The tragic incident happened as the Sheffield four-piece were leaving the ceremony venue, just hours after accepting the £20,000 cheque for their album Whatever You Say I Am, That's What I'm Not. Onlookers were reported as saying the deadly piano “just seemed to appear from nowhere”.

A member of the mysterious Mercury judging panel, who asked to remain anonymous, was quoted as saying “Mwa-ha-ha-haaaa!”, before disappearing in a puff of black smoke.

Sunday, September 03, 2006

Surveillance (week ending 3 September)

There is no escape!

Fame Academy loser PETER BRAME openly playing with himself in a bus shelter in Penzance

Radio 1 disc-jockey JO WHILEY happy-slapping pensioners on the Morecambe sea-front

Public Enemy clock-loving jester FLAVOR FLAV shoplifting rawlplugs and fuses from B&Q in Norwich

Erstwhile Pulp frontman JARVIS COCKER trying to get himself noticed in London's fashionable Hoxton district

Formerly cool New Yorkers THE STROKES paintballing on a team-building weekend in County Durham

Slightly famous idiot DUNCAN JAMES making a bloody nuisance of himself in Hull

Readers! Have YOU spotted a famous pop star out and about? Then for God's sake, keep it to yourself.

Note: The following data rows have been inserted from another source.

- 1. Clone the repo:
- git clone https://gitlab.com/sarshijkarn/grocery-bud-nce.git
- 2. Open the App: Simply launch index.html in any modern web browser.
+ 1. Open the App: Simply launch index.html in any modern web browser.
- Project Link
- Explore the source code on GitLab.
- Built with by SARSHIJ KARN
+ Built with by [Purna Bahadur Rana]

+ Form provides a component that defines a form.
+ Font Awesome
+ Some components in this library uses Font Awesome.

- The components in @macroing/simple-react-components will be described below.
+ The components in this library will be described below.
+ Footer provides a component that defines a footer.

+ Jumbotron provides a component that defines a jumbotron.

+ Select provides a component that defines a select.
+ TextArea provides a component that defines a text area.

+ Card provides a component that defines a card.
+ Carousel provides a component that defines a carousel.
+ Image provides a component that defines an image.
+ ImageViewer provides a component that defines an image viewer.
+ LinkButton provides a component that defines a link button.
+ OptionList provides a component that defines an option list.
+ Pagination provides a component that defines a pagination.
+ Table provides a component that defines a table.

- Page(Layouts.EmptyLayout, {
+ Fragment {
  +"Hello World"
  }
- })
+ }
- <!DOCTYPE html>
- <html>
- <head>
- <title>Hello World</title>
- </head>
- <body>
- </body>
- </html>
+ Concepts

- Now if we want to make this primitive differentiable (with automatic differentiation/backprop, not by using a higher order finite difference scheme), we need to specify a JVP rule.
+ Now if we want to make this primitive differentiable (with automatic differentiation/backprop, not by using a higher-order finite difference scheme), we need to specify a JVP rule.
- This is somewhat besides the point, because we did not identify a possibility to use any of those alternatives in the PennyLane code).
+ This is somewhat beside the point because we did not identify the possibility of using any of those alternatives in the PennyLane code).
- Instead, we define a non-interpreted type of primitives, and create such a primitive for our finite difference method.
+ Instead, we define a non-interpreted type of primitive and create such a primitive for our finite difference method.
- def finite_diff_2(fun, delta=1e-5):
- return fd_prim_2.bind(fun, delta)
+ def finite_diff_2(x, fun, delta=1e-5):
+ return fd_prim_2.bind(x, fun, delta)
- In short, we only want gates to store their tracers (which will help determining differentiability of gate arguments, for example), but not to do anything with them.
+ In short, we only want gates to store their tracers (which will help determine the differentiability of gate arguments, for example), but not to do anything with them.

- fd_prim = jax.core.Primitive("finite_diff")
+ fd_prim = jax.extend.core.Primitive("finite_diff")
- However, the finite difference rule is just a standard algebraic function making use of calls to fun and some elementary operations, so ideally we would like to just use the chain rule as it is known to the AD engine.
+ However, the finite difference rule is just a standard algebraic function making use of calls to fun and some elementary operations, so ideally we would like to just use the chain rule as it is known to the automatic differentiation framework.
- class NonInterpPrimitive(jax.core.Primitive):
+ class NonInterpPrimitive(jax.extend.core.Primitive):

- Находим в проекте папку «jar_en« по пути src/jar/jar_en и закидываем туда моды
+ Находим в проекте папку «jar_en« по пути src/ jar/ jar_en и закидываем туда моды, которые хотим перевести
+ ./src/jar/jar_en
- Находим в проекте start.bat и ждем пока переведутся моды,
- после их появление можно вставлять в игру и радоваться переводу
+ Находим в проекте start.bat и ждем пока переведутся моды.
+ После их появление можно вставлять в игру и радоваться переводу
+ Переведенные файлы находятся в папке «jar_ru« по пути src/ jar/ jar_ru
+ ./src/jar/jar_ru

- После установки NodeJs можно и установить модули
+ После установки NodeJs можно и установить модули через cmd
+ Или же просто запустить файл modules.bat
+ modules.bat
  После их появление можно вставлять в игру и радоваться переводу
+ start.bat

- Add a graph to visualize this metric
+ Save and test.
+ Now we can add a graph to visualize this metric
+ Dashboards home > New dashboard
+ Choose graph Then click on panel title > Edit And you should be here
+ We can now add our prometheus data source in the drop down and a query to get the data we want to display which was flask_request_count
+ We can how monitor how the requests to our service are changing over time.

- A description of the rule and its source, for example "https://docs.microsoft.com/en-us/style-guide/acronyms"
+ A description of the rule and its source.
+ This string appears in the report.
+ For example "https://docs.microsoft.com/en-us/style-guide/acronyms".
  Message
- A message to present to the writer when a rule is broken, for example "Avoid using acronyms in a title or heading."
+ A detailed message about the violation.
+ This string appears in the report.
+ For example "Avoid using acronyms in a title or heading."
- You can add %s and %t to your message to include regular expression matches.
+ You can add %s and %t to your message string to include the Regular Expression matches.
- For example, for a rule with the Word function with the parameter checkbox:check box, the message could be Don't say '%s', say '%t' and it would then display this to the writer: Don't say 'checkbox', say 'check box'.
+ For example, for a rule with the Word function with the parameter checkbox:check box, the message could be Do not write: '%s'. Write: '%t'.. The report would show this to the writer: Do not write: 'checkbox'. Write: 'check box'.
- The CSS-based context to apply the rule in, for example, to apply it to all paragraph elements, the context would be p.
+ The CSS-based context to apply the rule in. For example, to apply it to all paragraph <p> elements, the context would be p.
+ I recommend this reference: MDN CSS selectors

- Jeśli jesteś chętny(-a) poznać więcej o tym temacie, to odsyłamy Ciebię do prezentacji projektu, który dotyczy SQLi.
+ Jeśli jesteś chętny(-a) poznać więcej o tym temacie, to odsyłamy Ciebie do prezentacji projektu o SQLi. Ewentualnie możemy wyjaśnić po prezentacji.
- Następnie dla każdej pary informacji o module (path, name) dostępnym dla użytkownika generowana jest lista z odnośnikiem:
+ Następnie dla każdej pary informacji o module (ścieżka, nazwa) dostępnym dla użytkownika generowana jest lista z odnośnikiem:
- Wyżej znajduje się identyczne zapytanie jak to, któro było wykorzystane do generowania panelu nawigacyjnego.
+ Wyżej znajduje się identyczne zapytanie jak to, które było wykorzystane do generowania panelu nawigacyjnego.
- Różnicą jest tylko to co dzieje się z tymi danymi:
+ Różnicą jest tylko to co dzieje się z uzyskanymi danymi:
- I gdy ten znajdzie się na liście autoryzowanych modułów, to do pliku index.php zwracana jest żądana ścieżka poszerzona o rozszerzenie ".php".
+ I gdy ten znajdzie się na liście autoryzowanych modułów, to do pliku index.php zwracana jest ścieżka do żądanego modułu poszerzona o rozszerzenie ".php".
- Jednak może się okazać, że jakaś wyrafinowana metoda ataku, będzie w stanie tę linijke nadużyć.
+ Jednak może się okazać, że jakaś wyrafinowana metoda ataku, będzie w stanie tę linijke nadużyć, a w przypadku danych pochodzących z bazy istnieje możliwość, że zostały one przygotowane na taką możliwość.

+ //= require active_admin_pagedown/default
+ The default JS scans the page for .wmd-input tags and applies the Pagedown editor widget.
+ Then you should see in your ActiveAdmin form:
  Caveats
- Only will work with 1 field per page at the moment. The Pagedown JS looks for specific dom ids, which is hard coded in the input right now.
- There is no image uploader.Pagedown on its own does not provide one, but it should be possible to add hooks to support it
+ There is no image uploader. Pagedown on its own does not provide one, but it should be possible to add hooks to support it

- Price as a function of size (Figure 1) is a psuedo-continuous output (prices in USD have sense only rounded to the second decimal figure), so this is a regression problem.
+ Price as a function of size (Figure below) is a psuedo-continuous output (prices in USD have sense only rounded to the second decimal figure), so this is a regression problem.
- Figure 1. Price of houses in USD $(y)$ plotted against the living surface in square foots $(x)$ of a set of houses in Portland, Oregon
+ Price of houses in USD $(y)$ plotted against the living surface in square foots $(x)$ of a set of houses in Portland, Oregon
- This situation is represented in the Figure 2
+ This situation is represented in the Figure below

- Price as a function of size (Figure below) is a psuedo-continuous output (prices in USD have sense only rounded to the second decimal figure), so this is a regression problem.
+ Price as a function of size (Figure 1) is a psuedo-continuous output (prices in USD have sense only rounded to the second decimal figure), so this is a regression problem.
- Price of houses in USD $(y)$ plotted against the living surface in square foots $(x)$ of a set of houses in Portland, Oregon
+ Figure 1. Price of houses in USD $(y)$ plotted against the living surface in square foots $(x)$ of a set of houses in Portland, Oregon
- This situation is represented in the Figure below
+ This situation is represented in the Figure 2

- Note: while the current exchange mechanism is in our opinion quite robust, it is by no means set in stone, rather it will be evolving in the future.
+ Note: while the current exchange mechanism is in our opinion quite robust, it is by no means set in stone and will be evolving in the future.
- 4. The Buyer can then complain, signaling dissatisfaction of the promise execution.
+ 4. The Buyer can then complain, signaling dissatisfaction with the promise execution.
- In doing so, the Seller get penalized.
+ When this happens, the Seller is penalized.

Friday, September 01, 2006

Panic! At The Disco throw weight behind Cameron's Tories

Tony Blair's leadership of the Labour Party took a fresh blow last night, as US rock band Panic! At The Disco announced their support for David Cameron.
 
In an interview with the London Times newspaper, frontman Midge Ure (37) said he admired the Conservative leader's record on the environment and social issues.
 
This is particularly bad news for the British government as it comes only days after My Chemical Romance sensationally defected to the Liberal Democrats.